→ **Task directions**
Give the number of lines in the listing that contain "Orales", with no other words.

→ **Extracted entries**

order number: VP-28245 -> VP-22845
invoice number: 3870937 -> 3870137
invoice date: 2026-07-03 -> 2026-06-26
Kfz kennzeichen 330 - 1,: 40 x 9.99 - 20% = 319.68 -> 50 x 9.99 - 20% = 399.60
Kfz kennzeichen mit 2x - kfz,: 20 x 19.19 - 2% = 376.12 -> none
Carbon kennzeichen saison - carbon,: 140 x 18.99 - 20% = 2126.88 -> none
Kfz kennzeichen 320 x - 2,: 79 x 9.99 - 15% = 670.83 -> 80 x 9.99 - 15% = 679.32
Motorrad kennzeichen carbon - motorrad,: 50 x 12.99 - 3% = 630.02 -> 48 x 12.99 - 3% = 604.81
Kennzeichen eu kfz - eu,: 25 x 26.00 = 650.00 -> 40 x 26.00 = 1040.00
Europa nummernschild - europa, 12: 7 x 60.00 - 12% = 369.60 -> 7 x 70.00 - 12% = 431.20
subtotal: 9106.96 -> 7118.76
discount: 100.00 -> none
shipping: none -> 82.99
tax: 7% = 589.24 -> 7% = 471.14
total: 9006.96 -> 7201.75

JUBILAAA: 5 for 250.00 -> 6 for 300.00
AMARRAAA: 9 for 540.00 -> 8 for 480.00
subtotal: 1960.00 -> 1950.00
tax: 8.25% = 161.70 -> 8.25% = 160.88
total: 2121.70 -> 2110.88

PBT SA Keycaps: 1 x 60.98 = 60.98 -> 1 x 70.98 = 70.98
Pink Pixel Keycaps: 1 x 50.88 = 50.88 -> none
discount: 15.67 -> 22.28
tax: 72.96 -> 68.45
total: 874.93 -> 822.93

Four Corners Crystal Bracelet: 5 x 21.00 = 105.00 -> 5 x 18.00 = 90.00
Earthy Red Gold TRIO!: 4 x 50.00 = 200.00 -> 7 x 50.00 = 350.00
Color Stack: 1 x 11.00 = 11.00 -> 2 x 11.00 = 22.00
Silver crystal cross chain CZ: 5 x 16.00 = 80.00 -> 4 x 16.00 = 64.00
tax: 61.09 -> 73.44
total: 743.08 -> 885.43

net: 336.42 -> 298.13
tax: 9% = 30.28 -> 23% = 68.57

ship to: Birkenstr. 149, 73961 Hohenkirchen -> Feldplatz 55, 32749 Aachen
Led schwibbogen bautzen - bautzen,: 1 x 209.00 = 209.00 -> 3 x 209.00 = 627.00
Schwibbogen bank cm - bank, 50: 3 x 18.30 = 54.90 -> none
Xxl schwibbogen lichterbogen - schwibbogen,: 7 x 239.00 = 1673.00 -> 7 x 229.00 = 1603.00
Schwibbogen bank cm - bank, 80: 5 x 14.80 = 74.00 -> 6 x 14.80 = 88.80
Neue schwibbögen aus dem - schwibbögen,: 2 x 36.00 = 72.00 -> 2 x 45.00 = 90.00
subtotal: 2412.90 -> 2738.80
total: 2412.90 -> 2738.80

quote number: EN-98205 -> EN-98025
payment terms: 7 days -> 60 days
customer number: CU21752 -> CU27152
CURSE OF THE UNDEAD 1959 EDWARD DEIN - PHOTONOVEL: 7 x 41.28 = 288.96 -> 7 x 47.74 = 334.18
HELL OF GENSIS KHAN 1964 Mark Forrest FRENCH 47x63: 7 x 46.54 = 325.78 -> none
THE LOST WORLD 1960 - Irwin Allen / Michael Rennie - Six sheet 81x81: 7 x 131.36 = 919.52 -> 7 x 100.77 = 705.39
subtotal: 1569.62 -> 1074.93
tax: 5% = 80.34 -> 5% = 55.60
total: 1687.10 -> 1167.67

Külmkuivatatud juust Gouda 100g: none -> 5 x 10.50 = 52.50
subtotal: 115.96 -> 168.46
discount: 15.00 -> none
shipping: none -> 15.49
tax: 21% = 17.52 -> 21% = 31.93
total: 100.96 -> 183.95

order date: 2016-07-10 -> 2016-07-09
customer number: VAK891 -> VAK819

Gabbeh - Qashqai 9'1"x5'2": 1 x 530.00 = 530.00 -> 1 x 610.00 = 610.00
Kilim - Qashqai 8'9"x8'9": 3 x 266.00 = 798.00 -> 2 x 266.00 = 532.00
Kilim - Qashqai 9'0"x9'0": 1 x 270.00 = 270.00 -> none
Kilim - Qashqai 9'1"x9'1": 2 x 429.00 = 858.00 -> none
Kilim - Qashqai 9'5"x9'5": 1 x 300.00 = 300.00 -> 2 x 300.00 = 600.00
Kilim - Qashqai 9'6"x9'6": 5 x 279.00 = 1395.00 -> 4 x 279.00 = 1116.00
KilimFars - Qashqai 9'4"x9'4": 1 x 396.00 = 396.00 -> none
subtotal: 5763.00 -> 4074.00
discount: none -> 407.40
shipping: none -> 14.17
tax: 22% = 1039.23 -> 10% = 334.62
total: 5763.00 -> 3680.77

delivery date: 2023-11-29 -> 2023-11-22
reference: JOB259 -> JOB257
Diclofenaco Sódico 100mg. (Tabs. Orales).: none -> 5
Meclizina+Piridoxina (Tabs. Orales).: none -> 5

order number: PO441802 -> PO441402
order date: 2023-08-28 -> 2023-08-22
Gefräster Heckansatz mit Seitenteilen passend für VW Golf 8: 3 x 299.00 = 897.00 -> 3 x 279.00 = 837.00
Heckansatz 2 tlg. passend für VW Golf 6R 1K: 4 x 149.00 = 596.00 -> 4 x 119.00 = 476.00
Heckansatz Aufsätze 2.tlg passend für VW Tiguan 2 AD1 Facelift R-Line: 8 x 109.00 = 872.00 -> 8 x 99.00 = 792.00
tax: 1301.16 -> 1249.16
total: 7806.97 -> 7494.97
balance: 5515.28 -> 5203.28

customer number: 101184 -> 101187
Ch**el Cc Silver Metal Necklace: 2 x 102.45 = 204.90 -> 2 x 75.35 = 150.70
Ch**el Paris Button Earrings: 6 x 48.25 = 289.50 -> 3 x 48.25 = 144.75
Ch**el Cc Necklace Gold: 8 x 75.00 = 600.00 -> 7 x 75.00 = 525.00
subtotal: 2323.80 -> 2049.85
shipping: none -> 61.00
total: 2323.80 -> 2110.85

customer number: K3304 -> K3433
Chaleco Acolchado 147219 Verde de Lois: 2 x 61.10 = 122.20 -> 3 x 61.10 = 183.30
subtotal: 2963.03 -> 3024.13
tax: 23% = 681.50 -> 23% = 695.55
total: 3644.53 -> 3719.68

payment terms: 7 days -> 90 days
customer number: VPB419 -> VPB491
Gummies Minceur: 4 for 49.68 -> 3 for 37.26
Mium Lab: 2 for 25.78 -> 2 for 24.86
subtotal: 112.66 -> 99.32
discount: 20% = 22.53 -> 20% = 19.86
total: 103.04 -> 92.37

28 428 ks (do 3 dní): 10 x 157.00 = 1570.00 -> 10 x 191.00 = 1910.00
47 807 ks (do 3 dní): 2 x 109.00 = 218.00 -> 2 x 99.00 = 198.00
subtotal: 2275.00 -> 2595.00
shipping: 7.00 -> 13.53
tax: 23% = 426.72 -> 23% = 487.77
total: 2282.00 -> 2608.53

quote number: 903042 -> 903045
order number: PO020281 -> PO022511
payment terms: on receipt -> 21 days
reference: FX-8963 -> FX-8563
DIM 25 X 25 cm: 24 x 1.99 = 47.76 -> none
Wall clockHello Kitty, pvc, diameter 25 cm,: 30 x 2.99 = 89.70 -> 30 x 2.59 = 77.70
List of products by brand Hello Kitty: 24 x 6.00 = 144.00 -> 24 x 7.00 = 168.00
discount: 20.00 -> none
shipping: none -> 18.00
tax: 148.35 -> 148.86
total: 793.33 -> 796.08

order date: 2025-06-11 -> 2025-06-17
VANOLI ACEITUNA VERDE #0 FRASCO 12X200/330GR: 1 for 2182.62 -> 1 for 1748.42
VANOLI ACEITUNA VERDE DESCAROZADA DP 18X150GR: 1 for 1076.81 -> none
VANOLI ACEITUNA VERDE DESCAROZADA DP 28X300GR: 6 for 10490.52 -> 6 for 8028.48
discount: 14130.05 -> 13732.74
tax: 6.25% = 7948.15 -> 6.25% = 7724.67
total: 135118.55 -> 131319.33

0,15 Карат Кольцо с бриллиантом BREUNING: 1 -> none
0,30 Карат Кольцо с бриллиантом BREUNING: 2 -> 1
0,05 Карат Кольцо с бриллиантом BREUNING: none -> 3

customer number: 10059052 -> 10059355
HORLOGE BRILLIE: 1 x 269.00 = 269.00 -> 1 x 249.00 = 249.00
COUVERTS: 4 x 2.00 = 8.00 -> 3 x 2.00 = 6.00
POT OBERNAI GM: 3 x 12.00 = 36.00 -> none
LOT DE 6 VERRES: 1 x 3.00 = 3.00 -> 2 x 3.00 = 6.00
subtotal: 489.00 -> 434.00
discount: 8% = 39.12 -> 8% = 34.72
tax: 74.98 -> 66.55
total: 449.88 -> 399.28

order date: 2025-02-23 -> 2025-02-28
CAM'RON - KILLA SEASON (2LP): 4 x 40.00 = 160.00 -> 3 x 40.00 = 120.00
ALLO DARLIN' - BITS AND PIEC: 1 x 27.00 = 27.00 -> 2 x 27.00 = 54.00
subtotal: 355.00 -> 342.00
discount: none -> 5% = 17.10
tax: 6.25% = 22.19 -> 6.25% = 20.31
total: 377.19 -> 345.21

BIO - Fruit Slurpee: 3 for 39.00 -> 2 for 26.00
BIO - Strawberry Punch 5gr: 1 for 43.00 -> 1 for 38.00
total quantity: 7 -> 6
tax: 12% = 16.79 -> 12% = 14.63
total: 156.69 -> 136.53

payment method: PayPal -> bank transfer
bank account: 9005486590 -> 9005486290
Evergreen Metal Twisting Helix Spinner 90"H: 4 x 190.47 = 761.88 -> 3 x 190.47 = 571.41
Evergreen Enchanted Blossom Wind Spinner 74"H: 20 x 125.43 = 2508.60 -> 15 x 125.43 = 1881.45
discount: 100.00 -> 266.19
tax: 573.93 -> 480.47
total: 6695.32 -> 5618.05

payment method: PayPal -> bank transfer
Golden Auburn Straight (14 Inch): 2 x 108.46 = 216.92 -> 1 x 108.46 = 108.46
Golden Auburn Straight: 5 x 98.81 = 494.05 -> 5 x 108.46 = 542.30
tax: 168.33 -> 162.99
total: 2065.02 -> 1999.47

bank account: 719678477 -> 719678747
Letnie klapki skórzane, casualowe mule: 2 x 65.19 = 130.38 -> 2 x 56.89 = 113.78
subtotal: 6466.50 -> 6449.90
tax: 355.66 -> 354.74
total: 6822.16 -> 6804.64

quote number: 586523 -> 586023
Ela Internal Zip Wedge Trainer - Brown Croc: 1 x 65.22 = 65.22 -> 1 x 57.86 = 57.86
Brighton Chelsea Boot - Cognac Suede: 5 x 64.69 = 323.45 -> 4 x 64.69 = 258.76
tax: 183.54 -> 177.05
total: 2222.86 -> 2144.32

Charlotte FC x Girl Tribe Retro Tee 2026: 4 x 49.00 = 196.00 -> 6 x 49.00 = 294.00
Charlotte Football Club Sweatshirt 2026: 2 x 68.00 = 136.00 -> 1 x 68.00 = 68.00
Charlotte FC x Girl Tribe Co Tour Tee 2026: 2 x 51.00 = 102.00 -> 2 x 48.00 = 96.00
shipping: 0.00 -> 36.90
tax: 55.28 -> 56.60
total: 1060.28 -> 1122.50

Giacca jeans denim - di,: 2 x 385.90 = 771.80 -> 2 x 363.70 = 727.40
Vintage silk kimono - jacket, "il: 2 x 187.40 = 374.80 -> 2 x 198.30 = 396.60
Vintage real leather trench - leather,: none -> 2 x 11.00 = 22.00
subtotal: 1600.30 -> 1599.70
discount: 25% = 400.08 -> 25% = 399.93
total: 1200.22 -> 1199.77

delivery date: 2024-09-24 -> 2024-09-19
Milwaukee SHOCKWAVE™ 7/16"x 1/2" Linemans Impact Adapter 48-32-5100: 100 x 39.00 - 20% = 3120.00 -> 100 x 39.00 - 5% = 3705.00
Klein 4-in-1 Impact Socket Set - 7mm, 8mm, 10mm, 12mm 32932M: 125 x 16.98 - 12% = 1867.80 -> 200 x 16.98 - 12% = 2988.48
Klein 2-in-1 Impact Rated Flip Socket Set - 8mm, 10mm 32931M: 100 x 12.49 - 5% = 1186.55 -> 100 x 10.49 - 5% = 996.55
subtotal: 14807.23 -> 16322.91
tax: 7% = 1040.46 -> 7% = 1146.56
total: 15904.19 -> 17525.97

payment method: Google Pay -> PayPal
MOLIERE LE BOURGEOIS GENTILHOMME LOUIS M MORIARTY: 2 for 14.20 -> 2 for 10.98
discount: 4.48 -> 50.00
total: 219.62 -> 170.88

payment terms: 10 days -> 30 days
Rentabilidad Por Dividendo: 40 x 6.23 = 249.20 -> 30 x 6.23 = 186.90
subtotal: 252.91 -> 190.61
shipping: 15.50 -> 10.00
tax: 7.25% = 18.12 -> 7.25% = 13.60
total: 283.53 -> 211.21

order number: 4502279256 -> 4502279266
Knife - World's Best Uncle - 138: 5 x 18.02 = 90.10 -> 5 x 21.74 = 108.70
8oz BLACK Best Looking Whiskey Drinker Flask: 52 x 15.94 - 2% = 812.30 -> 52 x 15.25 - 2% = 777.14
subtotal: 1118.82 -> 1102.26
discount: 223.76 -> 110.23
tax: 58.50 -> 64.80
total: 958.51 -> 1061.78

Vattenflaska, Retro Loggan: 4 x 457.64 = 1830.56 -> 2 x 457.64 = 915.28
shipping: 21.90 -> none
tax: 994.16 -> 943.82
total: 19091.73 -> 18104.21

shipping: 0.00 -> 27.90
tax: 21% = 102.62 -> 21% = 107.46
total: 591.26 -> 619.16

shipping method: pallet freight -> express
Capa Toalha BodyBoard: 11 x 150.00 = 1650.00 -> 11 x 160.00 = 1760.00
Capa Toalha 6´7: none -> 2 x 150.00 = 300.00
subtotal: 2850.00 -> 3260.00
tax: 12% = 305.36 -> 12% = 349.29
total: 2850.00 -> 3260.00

→ **Solution to the problem**
2